The New York Times has an interesting article about how sequencing the human genome has led to very few cures.
Ten years after President Bill Clinton announced that the first draft of the human genome was complete, medicine has yet to see any large part of the promised benefits.
For biologists, the genome has yielded one insightful surprise after another. But the primary goal of the $3 billion Human Genome Project — to ferret out the genetic roots of common diseases like cancer and Alzheimer’s and then generate treatments — remains largely elusive. Indeed, after 10 years of effort, geneticists are almost back to square one in knowing where to look for the roots of common disease.
But what the Times and maybe many scientists fail to grasp -- and what Ray Kurzweil would be quick to point out -- is that genetic medicine is still on the flat part of the exponential growth curve. If you examine the green line on the chart below (which represents exponential growth) you will see that it begins very flat. This flatness is an illusion of scale, and as progress is made down the curve the slope steepens eventually and surpasses the linear and quadratic curves.
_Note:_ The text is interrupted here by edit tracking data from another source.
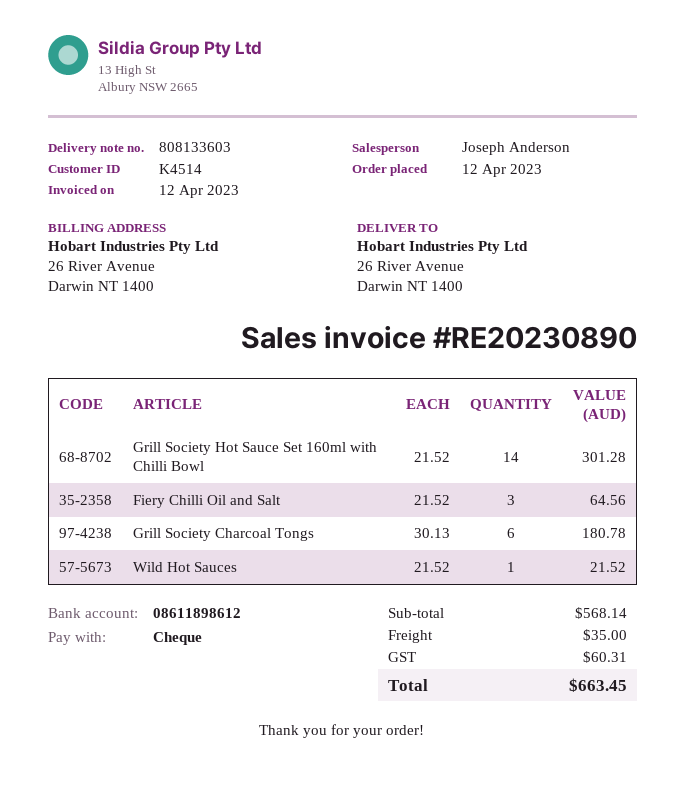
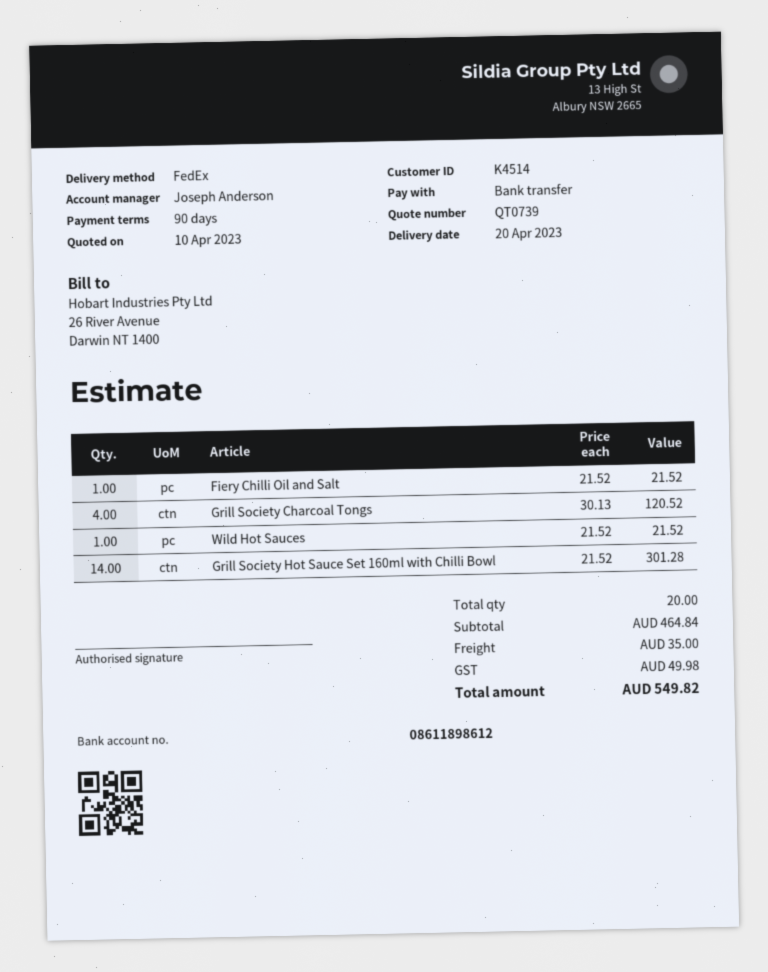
payment method: cheque -> bank transfer
Fiery Chilli Oil and Salt: 3 x 21.52 = 64.56 -> 1 x 21.52 = 21.52
Grill Society Charcoal Tongs: 6 x 30.13 = 180.78 -> 4 x 30.13 = 120.52
subtotal: 568.14 -> 464.84
tax: 60.31 -> 49.98
total: 663.45 -> 549.82

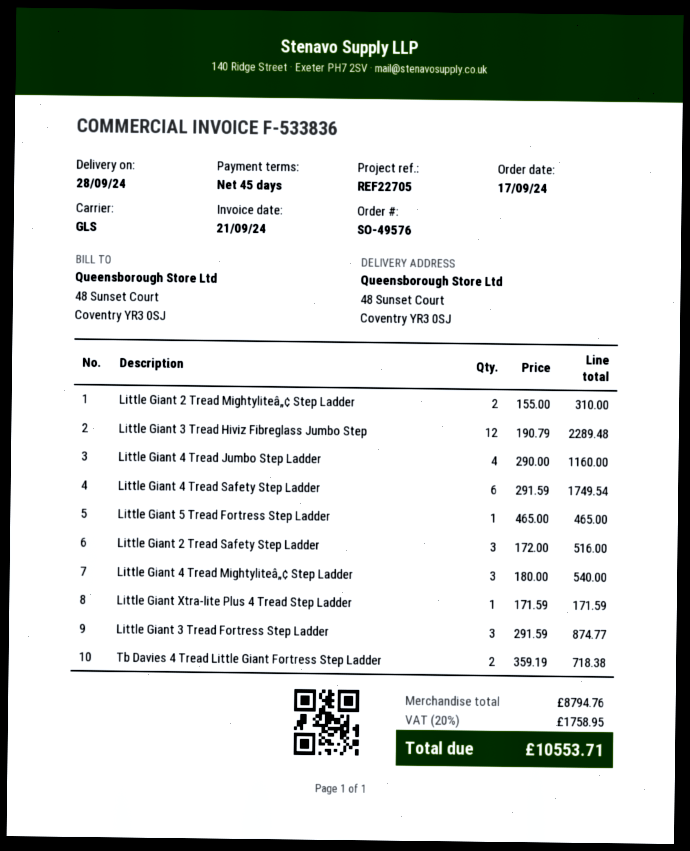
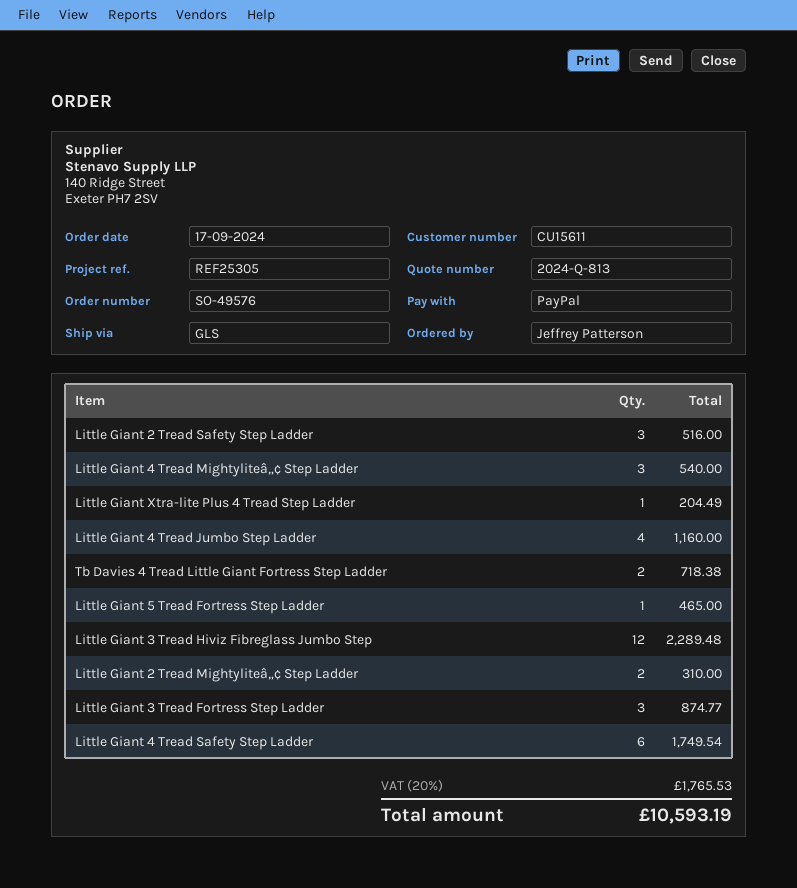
reference: REF22705 -> REF25305
Little Giant Xtra-lite Plus 4 Tread Step Ladder: 1 for 171.59 -> 1 for 204.49
tax: 20% = 1758.95 -> 20% = 1765.53
total: 10553.71 -> 10593.19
The benefits of technology follow an exponential curve. It is a mistake to judge the results of the Human Genome Project before we reach the elbow in the curve.
Additionally, I will add that what appears to have been quite a surprise to many medical researchers is no surprise to me at all.
It was far too expensive at that time to think of sequencing patients’ whole genomes. So the National Institutes of Health embraced the idea for a clever shortcut, that of looking just at sites on the genome where many people have a variant DNA unit. But that shortcut appears to have been less than successful.
The theory behind the shortcut was that since the major diseases are common, so too would be the genetic variants that caused them. Natural selection keeps the human genome free of variants that damage health before children are grown, the theory held, but fails against variants that strike later in life, allowing them to become quite common. In 2002 the National Institutes of Health started a $138 million project called the HapMap to catalog the common variants in European, East Asian and African genomes.
With the catalog in hand, the second stage was to see if any of the variants were more common in the patients with a given disease than in healthy people. These studies required large numbers of patients and cost several million dollars apiece. Nearly 400 of them had been completed by 2009. The upshot is that hundreds of common genetic variants have now been statistically linked with various diseases.
But with most diseases, the common variants have turned out to explain just a fraction of the genetic risk. It now seems more likely that each common disease is mostly caused by large numbers of rare variants, ones too rare to have been cataloged by the HapMap.
Old (Wrong) Theory: Most common diseases are caused by a few localized, common, genetic variants. Implication: the human genome is generally in a stable equilibrium that is occasionally disturbed by small numbers of large genetic failures.
New (Right?) Theory: Most common diseases are caused by a large number of small problematic genetic variants. Implication: the human genome is generally unstable and all these genes that we think aren't doing anything are actually quite important. Small variations in these "supporting" genes cause the unstable equilibrium to break down. Human life is like a water tower that collapses if you remove enough cross-beams, even if you don't touch the uprights.
It's no surprise to me at life is an unstable equilibrium, and the only reason I can think of for biologists to assume differently because the theory of evolution completely breaks down if genetic viability isn't inherently stable. (Or so it would seem to me.)